We have also tried setting up imap account in outlook express on the same machine and it works find. We also tried wed mail in to the account from the same machine it also works fine. We have come to the conclusion that it is being caused by outlook 2007. We just can't find the one thing that may be causing it.


----------



## Wrench97 (May 10, 2008)

Check to see if Word is set up as the Email editor on the effected machines.


----------



## noneatall (Nov 20, 2007)

Word is set as the editor in Internet Explorer. What we have found is that the graphs (jpeg) are being converted to attachments.


----------



## Wrench97 (May 10, 2008)

Internet Explorer?

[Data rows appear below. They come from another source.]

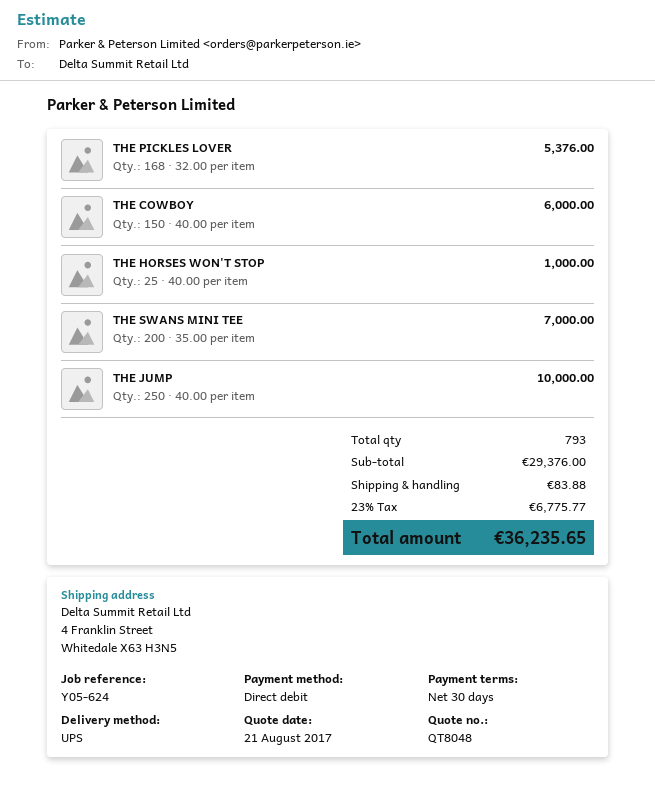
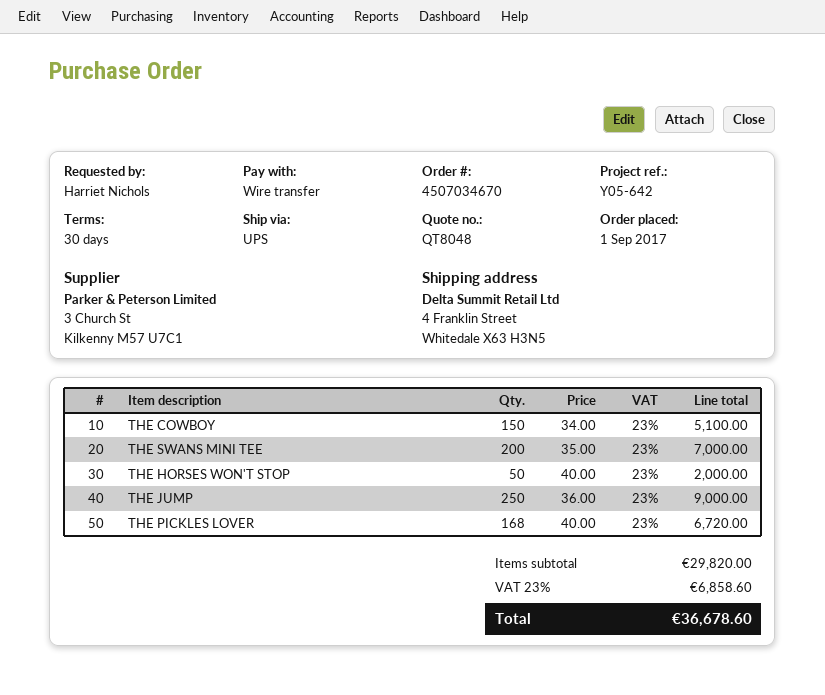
reference: Y05-624 -> Y05-642
payment method: direct debit -> bank transfer
THE PICKLES LOVER: 168 x 32.00 = 5376.00 -> 168 x 40.00 = 6720.00
THE COWBOY: 150 x 40.00 = 6000.00 -> 150 x 34.00 = 5100.00
THE HORSES WON'T STOP: 25 x 40.00 = 1000.00 -> 50 x 40.00 = 2000.00
THE JUMP: 250 x 40.00 = 10000.00 -> 250 x 36.00 = 9000.00
subtotal: 29376.00 -> 29820.00
shipping: 83.88 -> none
tax: 23% = 6775.77 -> 23% = 6858.60
total: 36235.65 -> 36678.60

I mean check Outlook to see if it is or isn't on the effected machines.


----------



## noneatall (Nov 20, 2007)

I have found no place in outlook 2007 for that option.


----------



## dcraker (Jan 15, 2008)

Hey, have a look here... this could give you some insights
I found this and it sounds like something that you could look over and maybe check them out.

http://support.microsoft.com/kb/831607

Let us know if this helps you or not


----------



## noneatall (Nov 20, 2007)

Jpeg's inserted in the body of a email is getting stripped and being attached as attachments.


----------



## Wrench97 (May 10, 2008)

Your right 07 doesn't have that option.
How about this.
On the Tools menu, click Trust Center, and then click E-mail Security. 
Under Read as Plain Text, select the Read all standard mail in plain text check box.
To include messages signed with a digital signature, select the Read all digitally signed mail in plain text check box.
Note If you want to view a plain text message in its original format, click the InfoBar, and choose either Display as HTML or Display as Rich Text.


----------



## noneatall (Nov 20, 2007)

Found the problem we have AVG 8 and its causing the problem. To fix go to tools advanced settings (in AVG) email scanner and uncheck certify mail.

Thanks for your help.


----------



## dcraker (Jan 15, 2008)

interesting

I have the AVG 8 at home, but with 2003 Outlook, but I haven't really set up the Outlook yet. When you say where to go, was that within Outlook or did you go through AVG?


----------



## noneatall (Nov 20, 2007)

double click on the AVG icon in the lower right, go tools, advanced settings, email scanner, and uncheck certify mail. It works we have tried it on systems not having a problem and then they did and we unchecked it on systems having the problem and it went away.

Thanks again Hope this will help someone else


----------



## Wrench97 (May 10, 2008)

I have it on this PC with Outlook 07 without issues.


----------



## noneatall (Nov 20, 2007)

Are you set to scan incoming email. Here by default some were and some wasn't.


----------



## Wrench97 (May 10, 2008)

Yes I am but I often turn it off because it really slows down larger attachments so if I know there's a large attachment I'll turn it off.


----------